- Catarina Martins, em Coimbra, disse “já provei que sei fazer” ao recordar o papel da geringonça na governação e o seu impacto político.
- A dirigente bloquista afirmou ter contribuído para afastar a direita do governo e “consegui reverter os cortes da Troika em salários e pensões”.
- Enumerou medidas implementadas nos dois primeiros governos de António Costa: aumento do SNS, redução do custo das propinas, generalização dos manuais escolares gratuitos e queda no preço dos transportes.
- Criticou a colaboração entre António José Seguro e Passos Coelho e o pacto para a saúde proposto pelo PS, defendendo a necessidade de cruzar fronteiras partidárias.
- Apontou críticas a adversários, incluindo Cotrim de Figueiredo, e abordou episódios controversos sobre votos em Ventura, considerando-os como fraude política e defendendo a presunção de inocência em acusações de assédio.
Catarina Martins, líder do Bloco de Esquerda, afirma que já comprovou que é capaz de influenciar a governação, sem ter feito parte de um governo. Em Coimbra, durante um comício, destacou a necessidade de quebrar tabus para registar salários e empregos dignos.
A candidata presidencial lembrou que contribuiu para afastar a direita do governo e a melhoria de salários e pensões, citando ganhos obtidos nos primeiros dois Governos de António Costa.
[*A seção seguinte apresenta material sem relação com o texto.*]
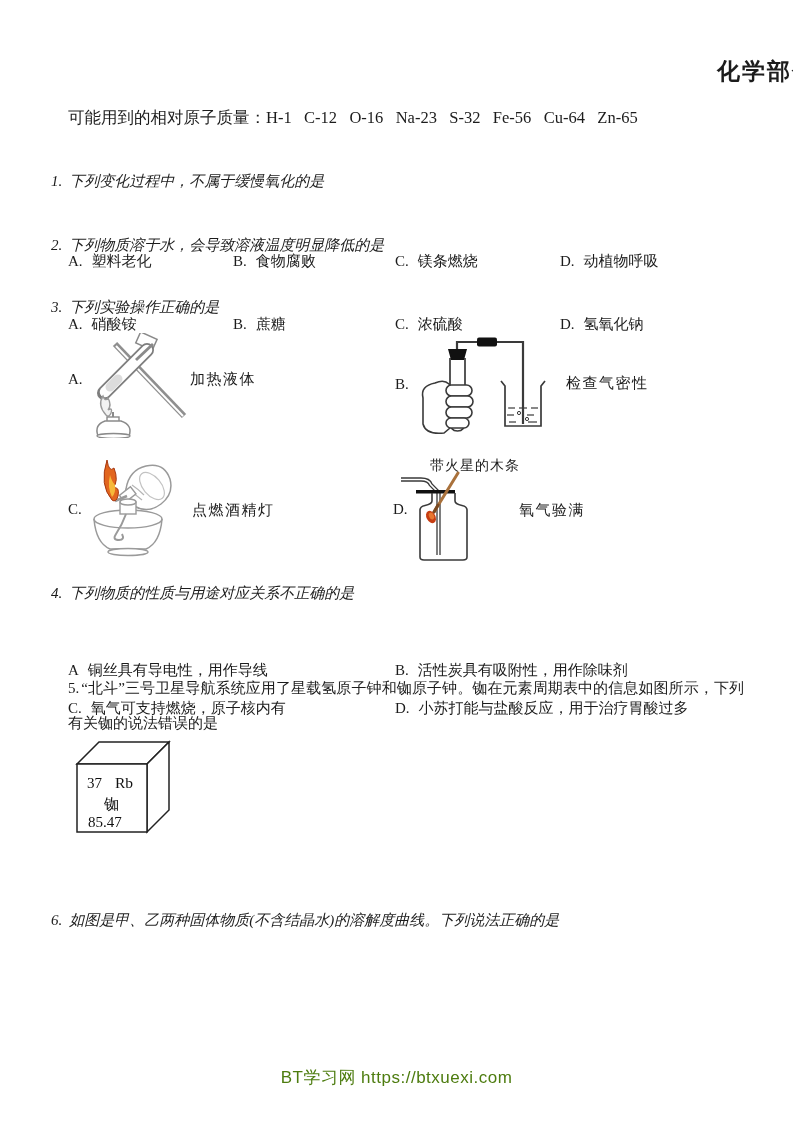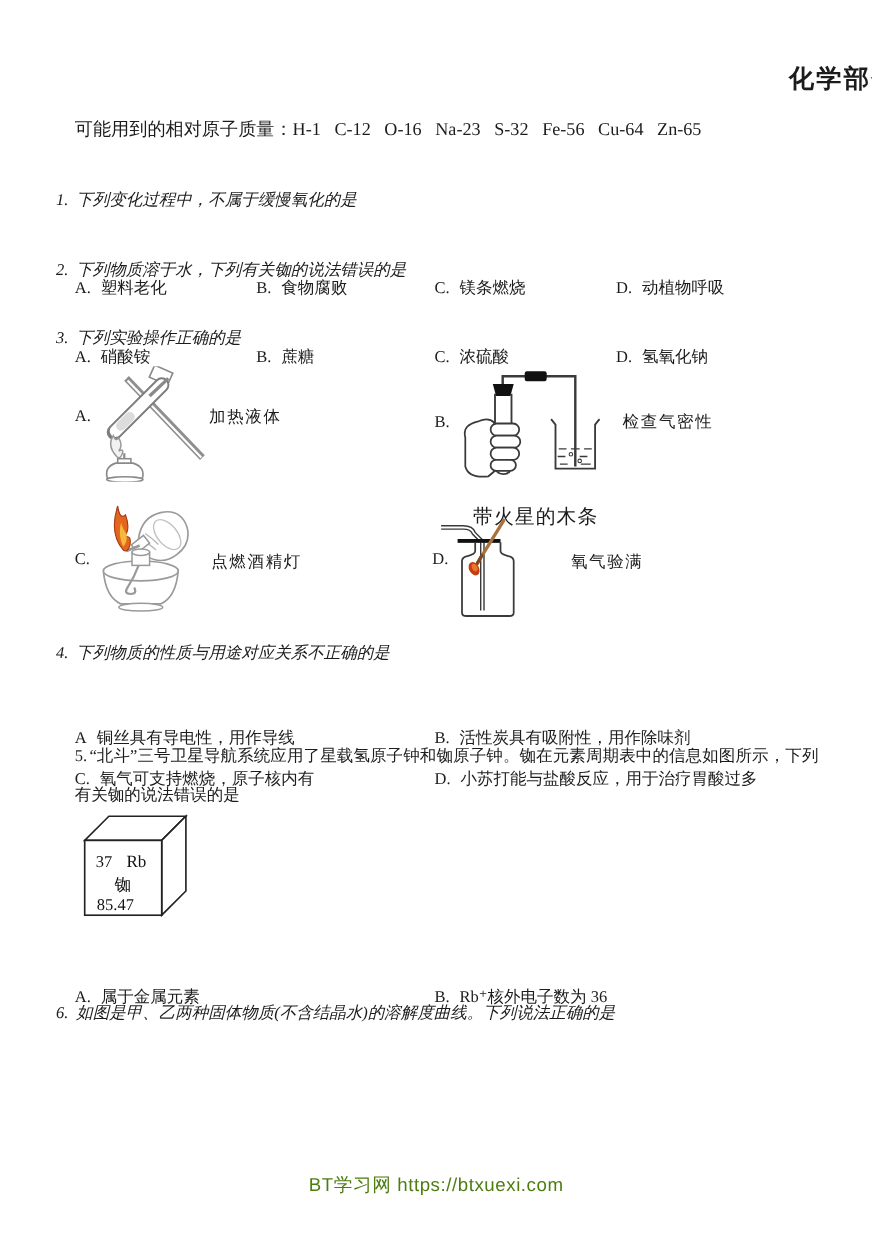"下列物质溶于水，下列有关铷的说法错误的是" span { text: 下列有关铷的说法错误 -> 会导致溶液温度明显降低 }
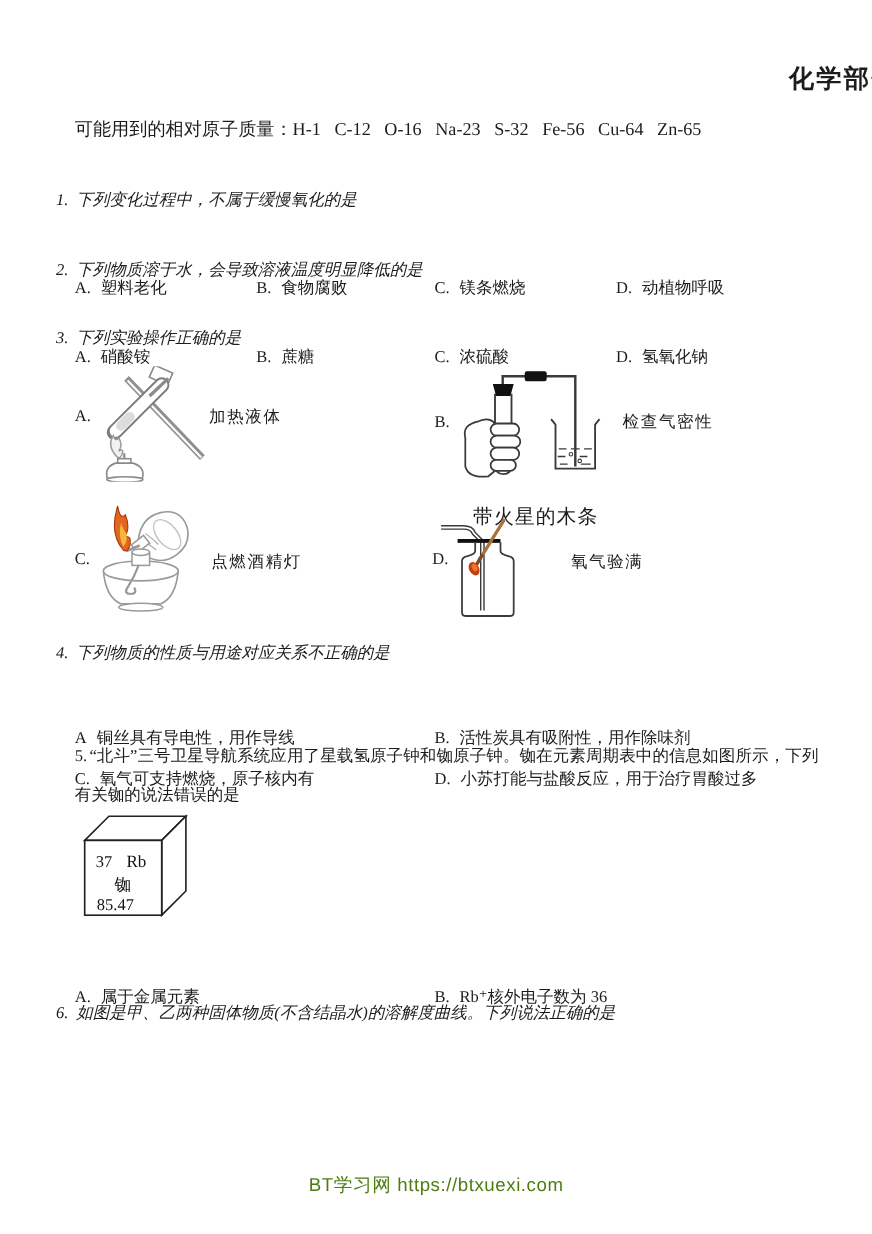"带火星的木条" .annotation { font-size: 18px -> 14px }
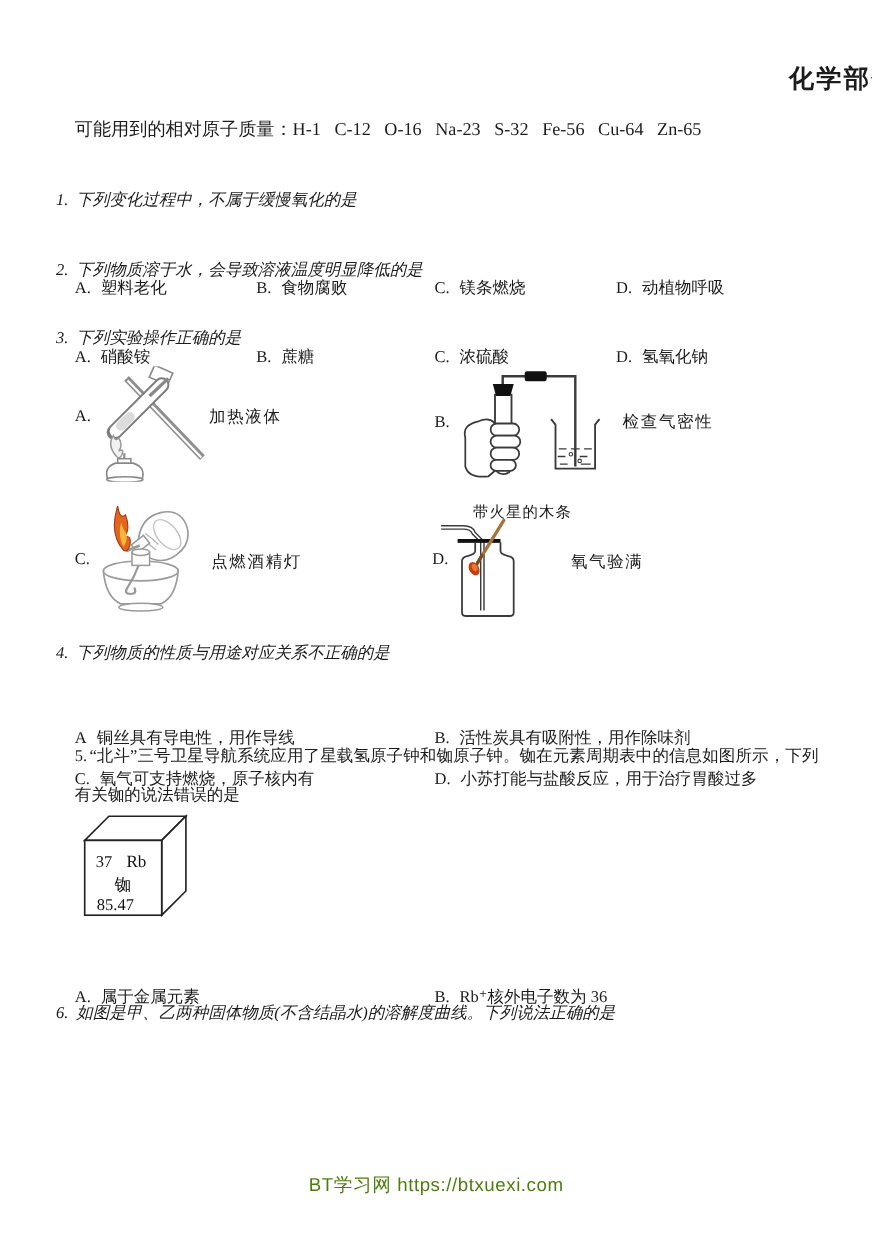"A. 属于金属元素" div.abs { html: <div> <span><i>A.</i><i>属于金属元素</i></span> <span><i>B.</i><i>Rb⁺核外电子数为 36</i></span> </div> -> none }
Menção especial incluiu o SNS, propinas, manuais gratuitos e transportes.
Entre críticas, apontou o papel da colaboração de António José Seguro com Passos Coelho e as alterações à lei laboral durante esse período, associando cortes a esse passado governamental. Destacou também subidas de custo na vida quotidiana.
Críticas ao governo e à saúde
Antes de citar os feitos da geringonça, Marisa Matias elogiou Catarina Martins pela consistência na governação entre 2015 e 2022, destacando que quando Catarina ganhou, ganharam as pessoas. O discurso ocorreu no Teatro da Cerca de São Bernardo, em Coimbra.
Martins associou a atuação do PS na saúde àquilo que designa como pacto para a saúde, considerado por si como inócuo, e acusou o governo de Luís Montenegro de degradar o SNS. Defendeu uma visão de saúde pública mais robusta.
Ataques a adversários e posicionamentos
A eurodeputada criticou rivalidades internas, apontando para quem difunde ziguezagues ou promete lugares estratégicos sem propostas claras. Também criticou o facto de alguns não apresentarem ideias consistentes, ou fingirem ter soluções úteis.
Dirigiu-se diretamente a Cotrim de Figueiredo, questionando o que passou pela cabeça dele, ao mesmo tempo que alertou para uma eventual fraude política. Sobre denúncias de assédio envolvendo um candidato da IL, reiterou o direito à presunção de inocência.